Spouses in particular have more options and considerations in how to receive the assets that will impact taxes, RMD schedules, and more.

Life Insurance and Other Insurance Policies

If your spouse of loved one had any life insurance policies, you will need to contact the insurance company and provide a death certificate to receive your benefits.

Most life insurance is usually received tax free and therefore does not cause a lot of tax problems. But, there are many other decisions you will have to make on what to do with that money.

For more, see our blog posts here on investing inheritances.

Impact to Social Security

Depending on your age and the age of your spouse, you will have options with your social security benefits.

You may be eligible for survivor benefits, which will be available to you until you begin your own Social Security benefits.

If you and your spouse had already begun Social Security, you will receive whichever benefit was highest. However, you will not receive both. For many households, the death of a spouse results in a large reduction in total Social Security benefits.

This means your investments may now play a bigger role in your retirement, withdrawals may need to be increased, which can lead to more tax issues and concerns about the longevity of your retirement assets.

Other Assets

Your house, your cars, and bank accounts a few of the assets that may have to be retitled in your name.

It may also be important to contact insurance companies and have your spouse removed from the accounts as well.

Digital Logins and Online Accounts

Many households have one spouse who primarily takes care of most of the ongoing monthly bills. Make sure you have the login information for any utilities so that critical monthly bills can be paid without interruption.

If you are unable to find information, contact the utilities directly.

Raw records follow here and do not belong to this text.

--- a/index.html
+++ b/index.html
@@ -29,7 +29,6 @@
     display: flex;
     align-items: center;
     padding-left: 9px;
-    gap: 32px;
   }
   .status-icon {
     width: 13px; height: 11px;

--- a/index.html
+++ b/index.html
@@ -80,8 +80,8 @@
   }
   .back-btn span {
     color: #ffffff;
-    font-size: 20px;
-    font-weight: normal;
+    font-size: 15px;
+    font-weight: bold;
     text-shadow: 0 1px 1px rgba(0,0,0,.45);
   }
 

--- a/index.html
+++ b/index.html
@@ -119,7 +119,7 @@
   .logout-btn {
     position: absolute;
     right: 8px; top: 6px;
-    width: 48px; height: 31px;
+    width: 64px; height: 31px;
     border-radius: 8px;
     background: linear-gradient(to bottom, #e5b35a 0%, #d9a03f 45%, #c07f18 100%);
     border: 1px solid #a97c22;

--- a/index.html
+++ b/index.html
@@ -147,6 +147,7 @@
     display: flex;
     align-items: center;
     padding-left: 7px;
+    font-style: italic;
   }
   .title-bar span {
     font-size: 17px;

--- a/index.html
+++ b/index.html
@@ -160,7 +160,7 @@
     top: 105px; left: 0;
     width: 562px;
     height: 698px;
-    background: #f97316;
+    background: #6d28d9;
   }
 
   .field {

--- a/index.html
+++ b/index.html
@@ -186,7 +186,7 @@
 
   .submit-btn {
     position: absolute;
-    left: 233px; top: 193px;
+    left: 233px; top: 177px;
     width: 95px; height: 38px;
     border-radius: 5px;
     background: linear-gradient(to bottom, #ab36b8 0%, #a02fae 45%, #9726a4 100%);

Update Estate Documents and Beneficiaries

Most spouses list each other as the primary beneficiaries to their assets. Now, you will want to make sure your accounts are updated to go to someone other than your spouse.

You may also want to consider any updates to Wills, Trusts, Power of Attorney, and other estate planning documents.

Were Here to Help

If you have just experienced the death of a spouse please do not feel like you need to figure this out alone. We are here to help.

Please reach to schedule a free, no obligation 30 minute meeting with us. We will be glad to help you get started and provide more detail on the items above.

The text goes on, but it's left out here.